* What to work on: Below are the records. Restate word for word every line from the one that contains "total: 2803.57 -> 2578.70" through the final line, both included.

* Data for analysis:
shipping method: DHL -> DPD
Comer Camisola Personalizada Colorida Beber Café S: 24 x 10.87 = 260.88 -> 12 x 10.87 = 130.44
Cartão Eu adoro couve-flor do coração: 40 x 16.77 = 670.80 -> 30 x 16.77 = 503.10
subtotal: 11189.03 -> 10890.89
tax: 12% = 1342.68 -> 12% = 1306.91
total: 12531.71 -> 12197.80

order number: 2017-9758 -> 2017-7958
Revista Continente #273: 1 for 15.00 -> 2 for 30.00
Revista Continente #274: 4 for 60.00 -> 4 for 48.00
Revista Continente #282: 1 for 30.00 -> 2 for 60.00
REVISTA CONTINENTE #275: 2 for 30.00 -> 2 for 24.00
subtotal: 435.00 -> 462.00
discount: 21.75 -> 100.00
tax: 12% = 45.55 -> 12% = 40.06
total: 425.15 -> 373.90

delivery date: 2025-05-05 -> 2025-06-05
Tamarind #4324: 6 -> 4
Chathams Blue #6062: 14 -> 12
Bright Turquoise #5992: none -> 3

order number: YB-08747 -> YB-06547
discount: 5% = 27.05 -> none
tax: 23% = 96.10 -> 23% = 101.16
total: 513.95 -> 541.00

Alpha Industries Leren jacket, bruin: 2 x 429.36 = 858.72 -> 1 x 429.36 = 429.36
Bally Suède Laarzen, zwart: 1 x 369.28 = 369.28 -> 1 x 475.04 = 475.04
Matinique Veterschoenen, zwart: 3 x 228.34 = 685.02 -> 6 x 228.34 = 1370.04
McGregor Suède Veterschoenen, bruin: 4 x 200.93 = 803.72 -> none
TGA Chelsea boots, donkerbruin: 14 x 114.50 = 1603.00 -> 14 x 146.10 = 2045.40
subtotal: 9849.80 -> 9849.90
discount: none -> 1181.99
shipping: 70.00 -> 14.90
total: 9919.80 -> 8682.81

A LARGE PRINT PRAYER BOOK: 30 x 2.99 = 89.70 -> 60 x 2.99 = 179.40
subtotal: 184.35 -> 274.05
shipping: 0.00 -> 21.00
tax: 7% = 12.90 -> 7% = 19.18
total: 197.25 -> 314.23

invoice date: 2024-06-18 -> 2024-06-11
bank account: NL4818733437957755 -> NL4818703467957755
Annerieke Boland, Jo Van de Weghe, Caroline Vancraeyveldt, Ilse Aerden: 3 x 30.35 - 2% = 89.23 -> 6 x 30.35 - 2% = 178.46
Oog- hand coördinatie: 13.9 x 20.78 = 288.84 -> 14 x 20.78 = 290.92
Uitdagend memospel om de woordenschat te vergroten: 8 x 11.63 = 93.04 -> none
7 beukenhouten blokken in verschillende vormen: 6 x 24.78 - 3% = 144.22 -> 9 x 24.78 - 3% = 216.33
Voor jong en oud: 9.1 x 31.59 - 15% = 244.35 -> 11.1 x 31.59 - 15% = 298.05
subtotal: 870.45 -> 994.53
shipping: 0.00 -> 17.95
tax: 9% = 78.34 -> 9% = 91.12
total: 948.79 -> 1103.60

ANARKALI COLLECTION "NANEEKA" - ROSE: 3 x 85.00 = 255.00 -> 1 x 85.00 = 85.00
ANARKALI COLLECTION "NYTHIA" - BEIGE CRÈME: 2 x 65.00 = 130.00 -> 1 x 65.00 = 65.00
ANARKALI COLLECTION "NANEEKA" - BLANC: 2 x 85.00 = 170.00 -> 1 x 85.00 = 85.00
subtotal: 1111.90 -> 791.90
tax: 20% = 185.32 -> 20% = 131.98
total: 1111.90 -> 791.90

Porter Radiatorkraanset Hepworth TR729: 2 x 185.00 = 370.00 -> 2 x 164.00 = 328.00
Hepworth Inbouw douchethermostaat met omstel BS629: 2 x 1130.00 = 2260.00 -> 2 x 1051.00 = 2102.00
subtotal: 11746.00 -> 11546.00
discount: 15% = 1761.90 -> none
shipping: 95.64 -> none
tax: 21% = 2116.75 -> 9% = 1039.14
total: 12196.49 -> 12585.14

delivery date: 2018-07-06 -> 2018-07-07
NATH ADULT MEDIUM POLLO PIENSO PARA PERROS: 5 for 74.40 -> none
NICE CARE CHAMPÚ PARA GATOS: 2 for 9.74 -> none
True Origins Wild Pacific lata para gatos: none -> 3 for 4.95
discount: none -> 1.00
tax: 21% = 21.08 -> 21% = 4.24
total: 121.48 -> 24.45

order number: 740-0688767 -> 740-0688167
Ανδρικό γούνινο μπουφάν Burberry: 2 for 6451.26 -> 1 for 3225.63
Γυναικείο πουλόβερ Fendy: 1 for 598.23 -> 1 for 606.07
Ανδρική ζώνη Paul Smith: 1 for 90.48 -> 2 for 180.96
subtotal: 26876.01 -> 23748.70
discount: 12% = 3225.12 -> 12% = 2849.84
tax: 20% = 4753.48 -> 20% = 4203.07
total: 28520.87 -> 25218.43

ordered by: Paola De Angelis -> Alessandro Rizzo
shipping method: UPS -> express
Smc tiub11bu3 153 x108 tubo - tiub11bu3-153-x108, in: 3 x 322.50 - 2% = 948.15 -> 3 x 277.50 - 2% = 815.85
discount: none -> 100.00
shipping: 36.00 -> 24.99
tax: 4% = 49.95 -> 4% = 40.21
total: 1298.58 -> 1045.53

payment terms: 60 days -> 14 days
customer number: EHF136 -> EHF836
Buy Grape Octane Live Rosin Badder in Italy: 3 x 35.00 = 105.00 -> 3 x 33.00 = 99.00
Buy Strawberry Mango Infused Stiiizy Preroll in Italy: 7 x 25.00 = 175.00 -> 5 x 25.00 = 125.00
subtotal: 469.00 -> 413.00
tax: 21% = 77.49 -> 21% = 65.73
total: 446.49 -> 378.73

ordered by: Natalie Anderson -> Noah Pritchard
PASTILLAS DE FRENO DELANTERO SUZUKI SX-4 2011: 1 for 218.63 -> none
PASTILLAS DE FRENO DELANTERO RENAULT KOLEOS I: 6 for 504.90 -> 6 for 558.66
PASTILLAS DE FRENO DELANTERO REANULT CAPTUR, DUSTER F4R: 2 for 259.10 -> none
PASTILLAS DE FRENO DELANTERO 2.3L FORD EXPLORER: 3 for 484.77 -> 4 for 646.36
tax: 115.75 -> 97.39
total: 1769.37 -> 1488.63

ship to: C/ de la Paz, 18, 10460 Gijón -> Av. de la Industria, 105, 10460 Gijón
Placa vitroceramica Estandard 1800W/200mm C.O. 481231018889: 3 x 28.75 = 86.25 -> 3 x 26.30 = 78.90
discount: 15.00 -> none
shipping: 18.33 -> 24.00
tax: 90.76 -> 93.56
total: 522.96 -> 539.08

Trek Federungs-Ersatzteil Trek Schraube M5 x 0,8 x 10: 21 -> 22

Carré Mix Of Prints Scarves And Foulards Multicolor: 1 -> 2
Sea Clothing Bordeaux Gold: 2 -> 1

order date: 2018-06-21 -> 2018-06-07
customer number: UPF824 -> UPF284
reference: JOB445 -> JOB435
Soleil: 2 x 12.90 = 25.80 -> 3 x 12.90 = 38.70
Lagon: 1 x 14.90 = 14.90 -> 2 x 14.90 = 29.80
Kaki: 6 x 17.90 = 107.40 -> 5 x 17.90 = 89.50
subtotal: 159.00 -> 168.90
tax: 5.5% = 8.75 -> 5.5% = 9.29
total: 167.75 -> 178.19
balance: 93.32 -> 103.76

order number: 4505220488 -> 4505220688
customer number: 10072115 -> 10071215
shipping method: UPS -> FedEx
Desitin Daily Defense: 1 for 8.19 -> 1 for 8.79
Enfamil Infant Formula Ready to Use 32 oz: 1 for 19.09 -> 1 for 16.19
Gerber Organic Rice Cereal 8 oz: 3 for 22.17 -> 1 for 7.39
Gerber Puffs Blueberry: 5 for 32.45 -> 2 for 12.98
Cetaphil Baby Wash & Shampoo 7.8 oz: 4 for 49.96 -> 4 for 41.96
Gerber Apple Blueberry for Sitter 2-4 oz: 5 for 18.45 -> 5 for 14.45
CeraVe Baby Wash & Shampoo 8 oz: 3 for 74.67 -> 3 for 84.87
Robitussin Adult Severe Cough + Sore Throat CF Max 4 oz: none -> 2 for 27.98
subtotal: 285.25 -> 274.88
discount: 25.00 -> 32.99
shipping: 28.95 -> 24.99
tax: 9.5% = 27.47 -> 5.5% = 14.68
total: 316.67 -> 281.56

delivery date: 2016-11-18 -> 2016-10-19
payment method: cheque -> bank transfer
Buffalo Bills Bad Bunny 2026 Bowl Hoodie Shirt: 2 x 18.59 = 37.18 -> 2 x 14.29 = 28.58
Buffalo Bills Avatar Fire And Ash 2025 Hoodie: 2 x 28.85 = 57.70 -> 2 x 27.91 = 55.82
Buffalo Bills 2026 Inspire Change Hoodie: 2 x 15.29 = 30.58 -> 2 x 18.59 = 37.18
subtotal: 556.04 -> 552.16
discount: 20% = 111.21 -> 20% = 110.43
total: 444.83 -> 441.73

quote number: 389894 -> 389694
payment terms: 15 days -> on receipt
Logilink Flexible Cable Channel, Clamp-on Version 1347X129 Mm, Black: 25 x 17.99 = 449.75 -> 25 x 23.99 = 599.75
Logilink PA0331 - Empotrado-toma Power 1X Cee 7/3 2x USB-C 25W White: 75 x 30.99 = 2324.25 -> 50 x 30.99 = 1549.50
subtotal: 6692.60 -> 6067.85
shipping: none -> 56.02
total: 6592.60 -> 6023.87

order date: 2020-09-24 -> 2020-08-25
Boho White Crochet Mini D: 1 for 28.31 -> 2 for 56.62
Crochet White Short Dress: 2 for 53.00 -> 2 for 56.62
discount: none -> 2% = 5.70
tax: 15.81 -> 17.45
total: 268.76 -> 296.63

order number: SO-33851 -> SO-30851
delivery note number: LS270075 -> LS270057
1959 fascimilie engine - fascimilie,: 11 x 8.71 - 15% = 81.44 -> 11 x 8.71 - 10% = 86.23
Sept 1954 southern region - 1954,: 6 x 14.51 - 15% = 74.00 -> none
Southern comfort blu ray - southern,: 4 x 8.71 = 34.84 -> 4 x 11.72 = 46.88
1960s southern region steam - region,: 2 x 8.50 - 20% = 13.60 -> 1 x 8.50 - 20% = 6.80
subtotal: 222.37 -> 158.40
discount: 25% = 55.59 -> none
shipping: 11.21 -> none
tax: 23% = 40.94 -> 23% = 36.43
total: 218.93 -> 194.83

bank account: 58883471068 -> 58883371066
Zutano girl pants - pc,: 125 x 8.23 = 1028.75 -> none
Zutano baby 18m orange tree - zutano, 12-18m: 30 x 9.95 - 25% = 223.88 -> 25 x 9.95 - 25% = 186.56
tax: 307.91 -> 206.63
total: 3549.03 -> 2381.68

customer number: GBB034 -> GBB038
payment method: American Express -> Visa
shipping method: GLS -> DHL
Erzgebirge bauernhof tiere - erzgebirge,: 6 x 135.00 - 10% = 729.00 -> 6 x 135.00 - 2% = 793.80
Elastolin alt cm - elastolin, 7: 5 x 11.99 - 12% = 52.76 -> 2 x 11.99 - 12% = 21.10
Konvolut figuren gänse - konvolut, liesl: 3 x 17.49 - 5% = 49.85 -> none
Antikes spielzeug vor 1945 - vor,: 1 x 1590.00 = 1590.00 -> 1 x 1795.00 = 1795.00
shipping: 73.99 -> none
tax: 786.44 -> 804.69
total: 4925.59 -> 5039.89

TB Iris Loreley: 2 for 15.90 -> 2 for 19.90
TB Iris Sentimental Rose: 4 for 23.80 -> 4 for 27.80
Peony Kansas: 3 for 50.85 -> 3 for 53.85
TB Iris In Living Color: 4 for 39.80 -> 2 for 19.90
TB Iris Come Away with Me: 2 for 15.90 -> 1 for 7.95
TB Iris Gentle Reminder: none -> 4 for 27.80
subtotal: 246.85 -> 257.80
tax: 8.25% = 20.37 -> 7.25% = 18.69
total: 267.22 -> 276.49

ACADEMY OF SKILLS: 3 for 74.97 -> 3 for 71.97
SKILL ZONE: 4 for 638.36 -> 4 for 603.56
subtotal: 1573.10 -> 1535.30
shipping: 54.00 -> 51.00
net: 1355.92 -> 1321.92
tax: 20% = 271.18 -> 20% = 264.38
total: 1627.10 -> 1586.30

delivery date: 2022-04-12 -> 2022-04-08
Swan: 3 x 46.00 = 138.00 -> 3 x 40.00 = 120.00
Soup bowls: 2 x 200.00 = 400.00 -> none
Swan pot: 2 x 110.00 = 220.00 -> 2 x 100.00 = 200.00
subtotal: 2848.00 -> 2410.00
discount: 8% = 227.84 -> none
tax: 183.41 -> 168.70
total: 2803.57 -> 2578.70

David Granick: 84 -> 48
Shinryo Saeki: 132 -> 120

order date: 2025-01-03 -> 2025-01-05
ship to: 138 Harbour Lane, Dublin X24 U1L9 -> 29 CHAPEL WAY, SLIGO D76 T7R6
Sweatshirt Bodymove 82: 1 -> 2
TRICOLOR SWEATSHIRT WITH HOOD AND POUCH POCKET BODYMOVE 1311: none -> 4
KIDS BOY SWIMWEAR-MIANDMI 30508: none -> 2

* Problem solution:
total: 2803.57 -> 2578.70

David Granick: 84 -> 48
Shinryo Saeki: 132 -> 120

order date: 2025-01-03 -> 2025-01-05
ship to: 138 Harbour Lane, Dublin X24 U1L9 -> 29 CHAPEL WAY, SLIGO D76 T7R6
Sweatshirt Bodymove 82: 1 -> 2
TRICOLOR SWEATSHIRT WITH HOOD AND POUCH POCKET BODYMOVE 1311: none -> 4
KIDS BOY SWIMWEAR-MIANDMI 30508: none -> 2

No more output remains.